_What to work on:_ Each line containing the string "collected" should be copied out of the entries.

_Material shown:_
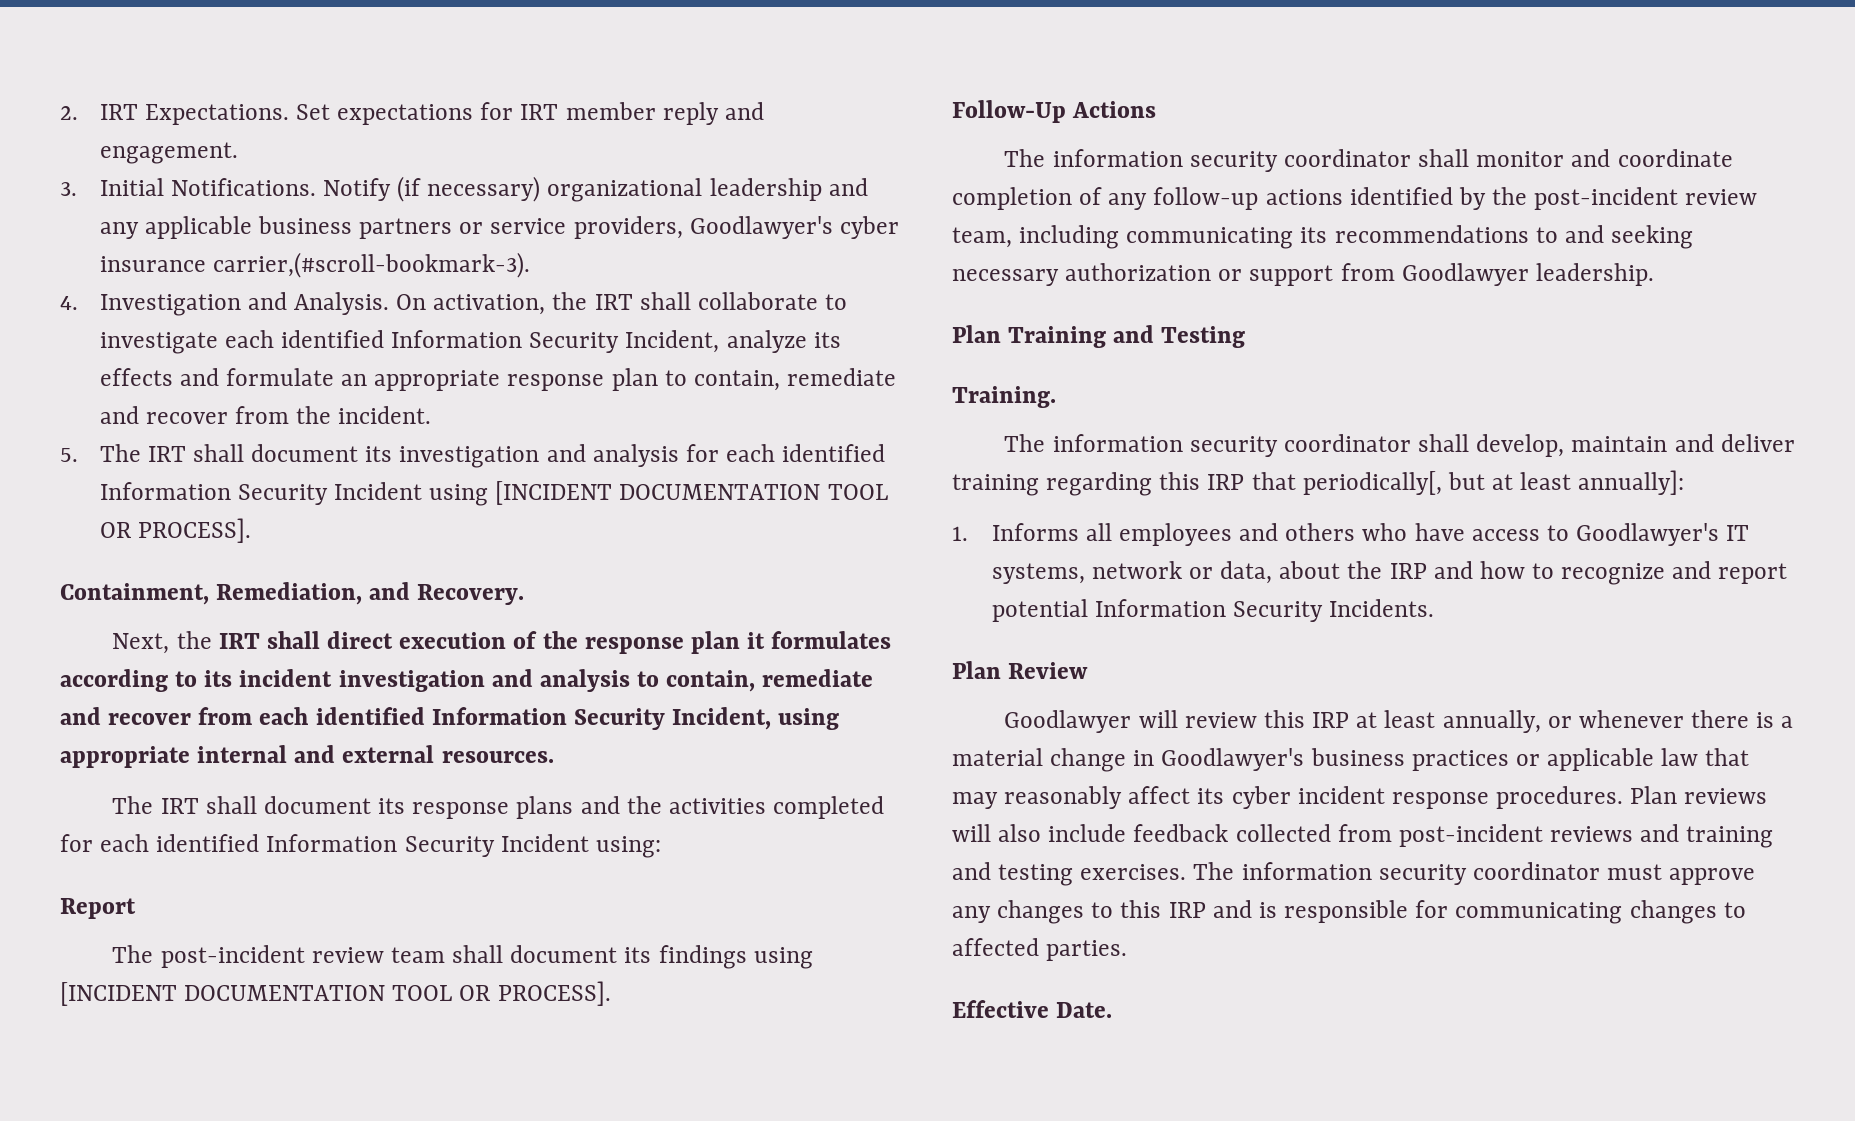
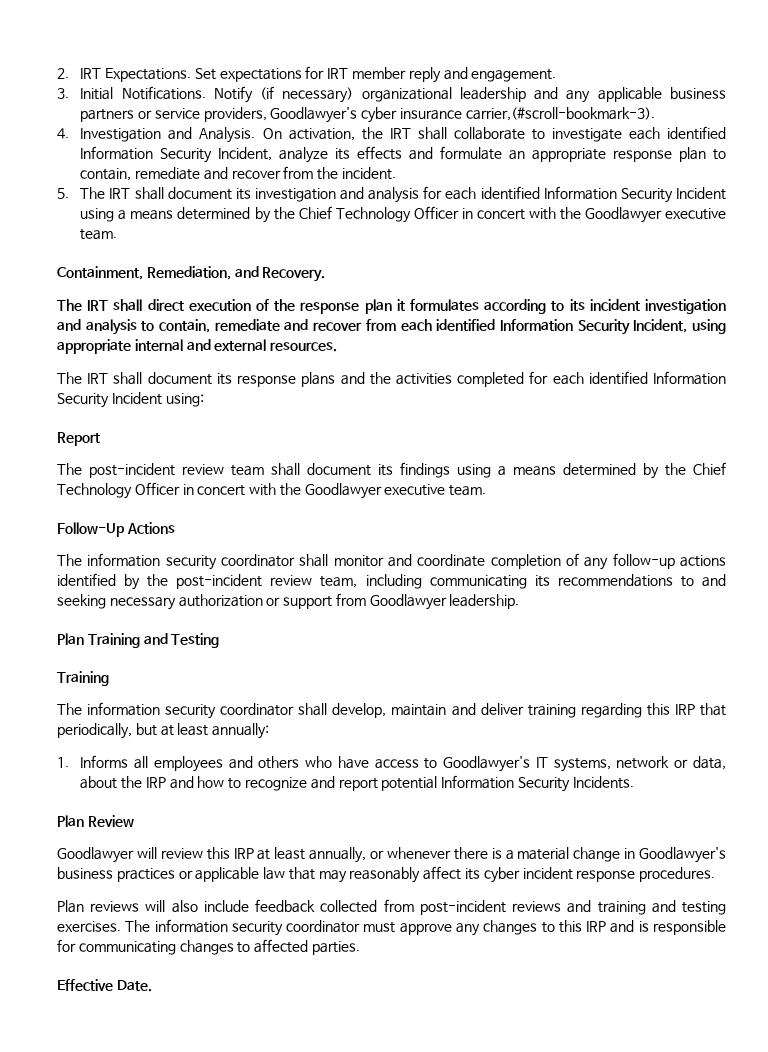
- 5. The IRT shall document its investigation and analysis for each identified Information Security Incident using [INCIDENT DOCUMENTATION TOOL OR PROCESS].
+ 5. The IRT shall document its investigation and analysis for each identified Information Security Incident using a means determined by the Chief Technology Officer in concert with the Goodlawyer executive team.
- Next, the IRT shall direct execution of the response plan it formulates according to its incident investigation and analysis to contain, remediate and recover from each identified Information Security Incident, using appropriate internal and external resources.
+ The IRT shall direct execution of the response plan it formulates according to its incident investigation and analysis to contain, remediate and recover from each identified Information Security Incident, using appropriate internal and external resources.
- The post-incident review team shall document its findings using [INCIDENT DOCUMENTATION TOOL OR PROCESS].
+ The post-incident review team shall document its findings using a means determined by the Chief Technology Officer in concert with the Goodlawyer executive team.
  Plan Training and Testing
- Training.
+ Training
- The information security coordinator shall develop, maintain and deliver training regarding this IRP that periodically[, but at least annually]:
+ The information security coordinator shall develop, maintain and deliver training regarding this IRP that periodically, but at least annually:
- Goodlawyer will review this IRP at least annually, or whenever there is a material change in Goodlawyer's business practices or applicable law that may reasonably affect its cyber incident response procedures. Plan reviews will also include feedback collected from post-incident reviews and training and testing exercises.
+ Goodlawyer will review this IRP at least annually, or whenever there is a material change in Goodlawyer's business practices or applicable law that may reasonably affect its cyber incident response procedures.
+ Plan reviews will also include feedback collected from post-incident reviews and training and testing exercises.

_Expected answer:_
- Goodlawyer will review this IRP at least annually, or whenever there is a material change in Goodlawyer's business practices or applicable law that may reasonably affect its cyber incident response procedures. Plan reviews will also include feedback collected from post-incident reviews and training and testing exercises.
+ Plan reviews will also include feedback collected from post-incident reviews and training and testing exercises.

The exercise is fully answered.